Why can't we come up with a long-term solution to changing demographics?

The Irish pension crisis is the forgotten issue of the General Election debate

'All political parties need to face this issue and develop a coherent funding plan; otherwise, even maintaining the current level of the state pension will prove difficult' Photo: PA
'All political parties need to face this issue and develop a coherent funding plan; otherwise, even maintaining the current level of the state pension will prove difficult' Photo: PA

Mairead O'Mahony

With the election upon us, little has been said about the real prospect of pensioner poverty for a generation due to retire in the next 20 years and beyond.

Much focus has been placed on the so-called fiscal space and plans for government spending, but most of us are unaware of the scale of the looming pension crisis that will cost taxpayers more than 12 times the €35bn spent bailing out Anglo and Irish Nationwide.

This €440bn black hole in the State pension purse equates to the future cost of providing the State pension, plus public sector pensions. The shortfall means that those of us reaching retirement age in 20 years' time may not be able to rely on the State pension for a reasonable retirement income.

The insidious and relentless impact of financial pressure is difficult at any stage but particularly so in later years.

Trying to work past retirement age or relying on the financial support of family may be the only option to help make ends meet.

Election campaign promises to increase the State pension by up to €30 per week have been made in recent weeks but, in the absence of major long-term pension reform, this is simply unsustainable.

Demographic change means that the ratio of employees to pensioners is expected to fall from the current level of approximately five-to-one, to just two-to-one by 2055. We have seen increases to the state pension age - but, in isolation, this measure will have little overall impact.

All political parties need to face this issue and develop a coherent funding plan; otherwise, even maintaining the current level of the state pension will prove difficult.

The Irish Association of Pension Funds has made a sensible suggestion for the appointment of a Pensions Minister. Such a minister, if appointed, must have concrete targets and real power to cut through the red tape and the overlapping departmental responsibility that currently exists - in essence, a mandate to simplify and streamline the entire pensions system.

Given that only 50pc of employees in Ireland are members of an occupational pension scheme, more must be done to encourage or compel people to save for retirement. Setting a target to increase pension coverage to above 70pc within 10 years would be a sensible step.

To achieve this, the next government must urgently approve a roadmap and timelines for the introduction of a streamlined retirement savings structure, where all employees are automatically enrolled by their employer but can choose to opt out.

While we lag behind the UK, Australia and New Zealand in this regard, we have the benefit of learning from their experiences to help expedite this process.

Clearly, under any auto-enrolment scheme, lower-paid workers may struggle to finance a meaningful level of contribution. A creative approach, such as an SSIA-style top-up, may be necessary for these workers.

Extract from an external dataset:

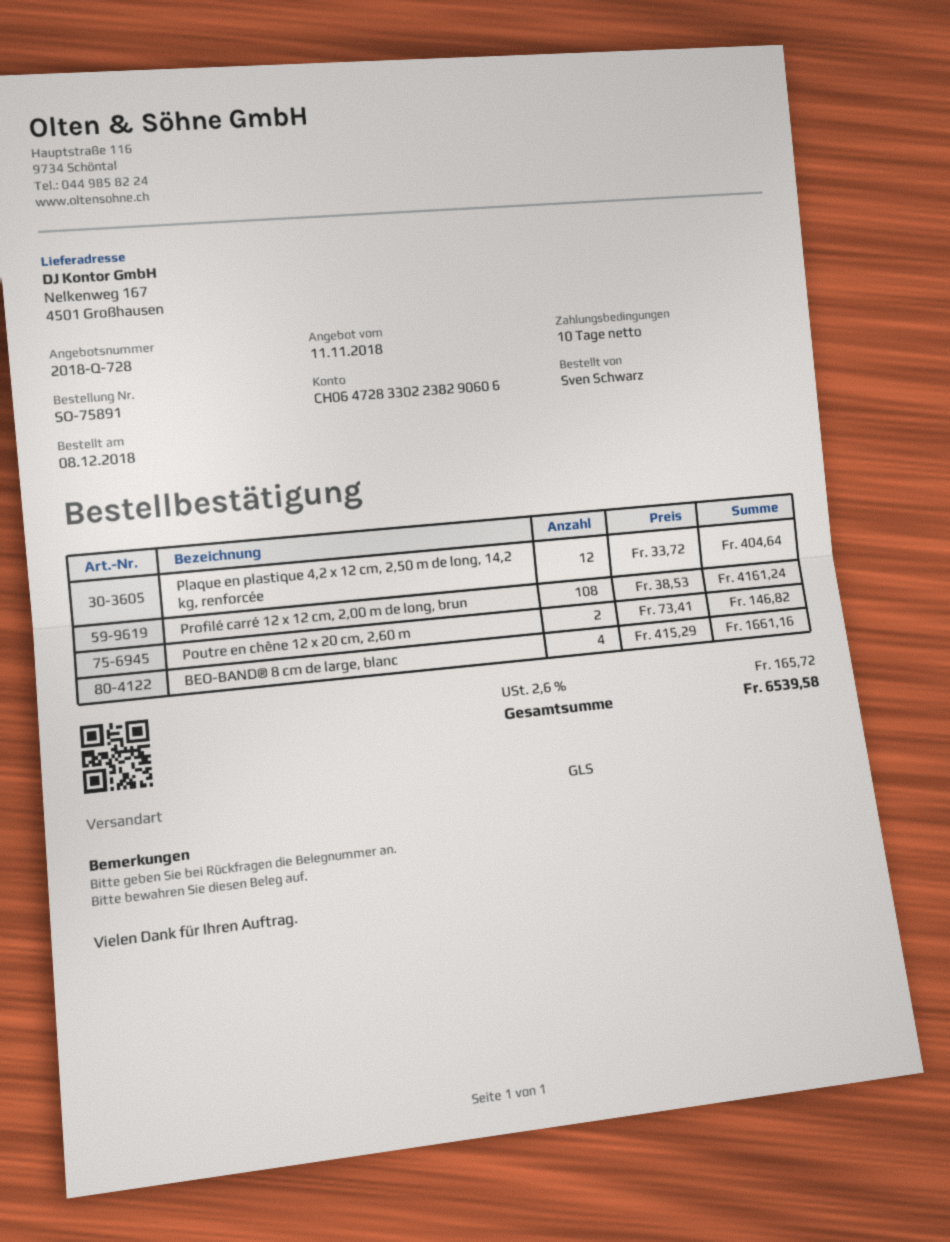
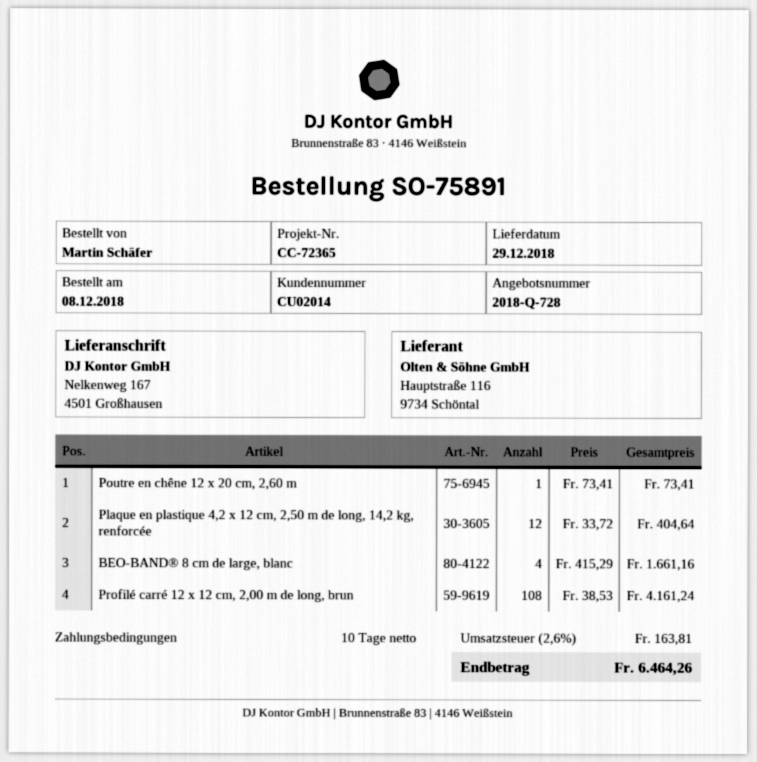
ordered by: Sven Schwarz -> Martin Schäfer
Poutre en chêne 12 x 20 cm, 2,60 m: 2 x 73.41 = 146.82 -> 1 x 73.41 = 73.41
tax: 2.6% = 165.72 -> 2.6% = 163.81
total: 6539.58 -> 6464.26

It would also make sense to link reductions in the USC rate to stepped increases in the employee contribution rate, thus allowing employees to contribute more to their pensions without experiencing a decrease in net pay. This approach supports recent arguments by IBEC to reform the tax system so that it rewards work, while also ensuring people provide for their retirement.

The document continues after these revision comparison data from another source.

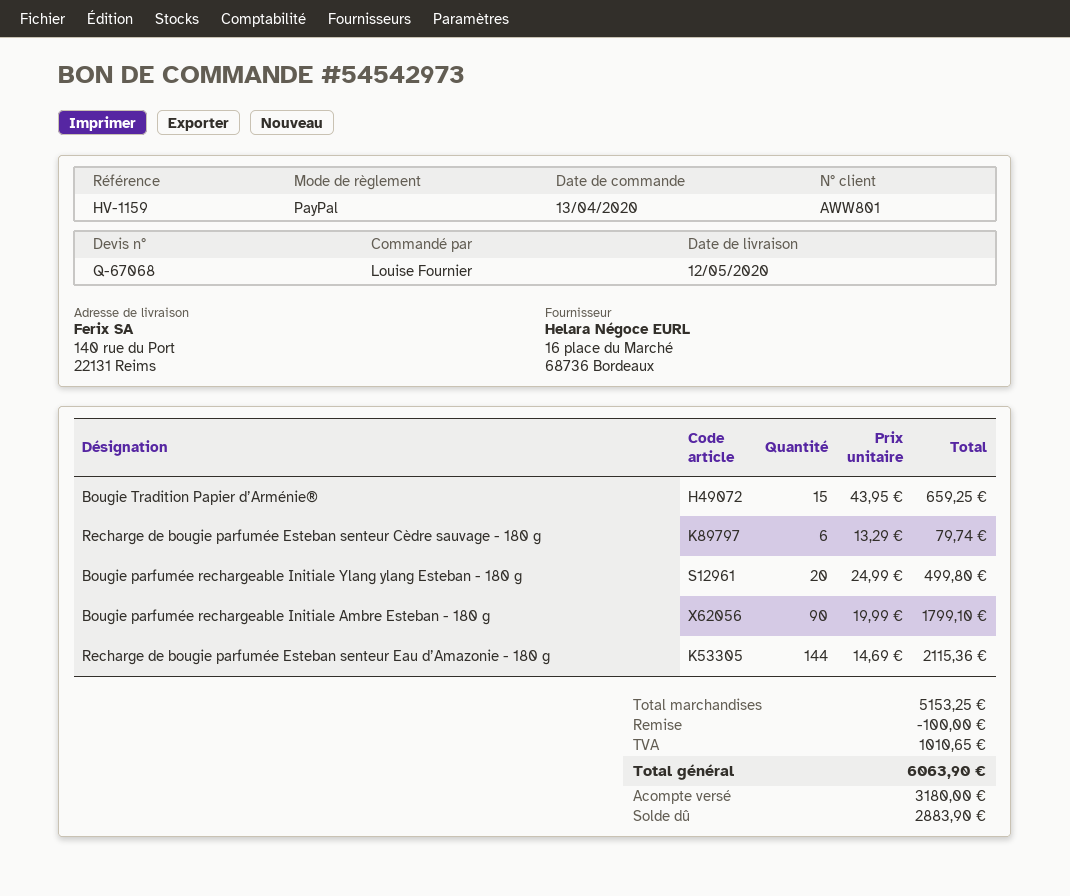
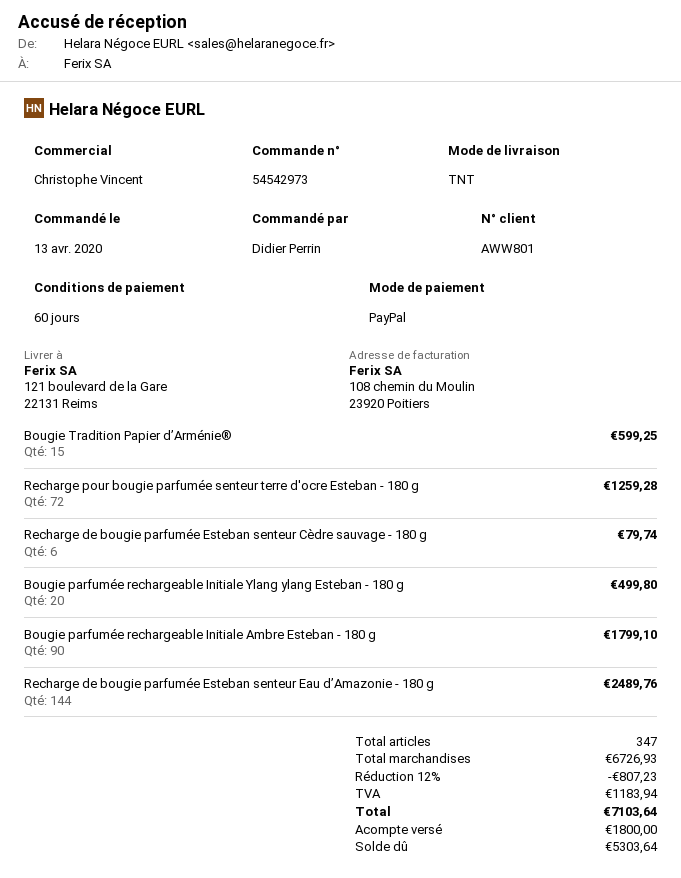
ordered by: Louise Fournier -> Didier Perrin
ship to: 140 rue du Port, 22131 Reims -> 121 boulevard de la Gare, 22131 Reims
Bougie Tradition Papier d’Arménie®: 15 for 659.25 -> 15 for 599.25
Recharge de bougie parfumée Esteban senteur Eau d’Amazonie - 180 g: 144 for 2115.36 -> 144 for 2489.76
Recharge pour bougie parfumée senteur terre d'ocre Esteban - 180 g: none -> 72 for 1259.28
subtotal: 5153.25 -> 6726.93
discount: 100.00 -> 807.23
tax: 1010.65 -> 1183.94
total: 6063.90 -> 7103.64
deposit: 3180.00 -> 1800.00
balance: 2883.90 -> 5303.64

The revitalisation of the private sector pension system will need to be accompanied by further reform of the public sector system.

Following the introduction of the Single Scheme for new public sector entrants from January 1, 2013, a wider review should be carried out to address the issue of sustainability.

The aim, regardless of whether a worker is in the private or public sector, should be that individuals will have a reasonable level of pension in retirement, driven by the contributions paid by the employee and employer.

Finally, any government must take steps to restore trust in a pension system badly damaged by the raid on private sector pensions during the crash.

Under the pension levy, over €2.5bn was taken away from savers who rightly expected that their assets, saved for the future in good faith, were ring-fenced from the whims of short-term political expediency. Before any auto-enrolment pension system can be successfully launched, it is vital that a binding commitment be made that this will not be repeated.

As election day approaches, it is unlikely that the politicians knocking on your door will tell you about their plans to address the funding time bomb in the Irish pension system.

Yet, the truth is that this is one of the key questions you should have asked: what will Ireland's pension legacy be, and will the benefits of the end of austerity prompt the next government to plan a real long-term solution to the €440bn hole that no one wants to face?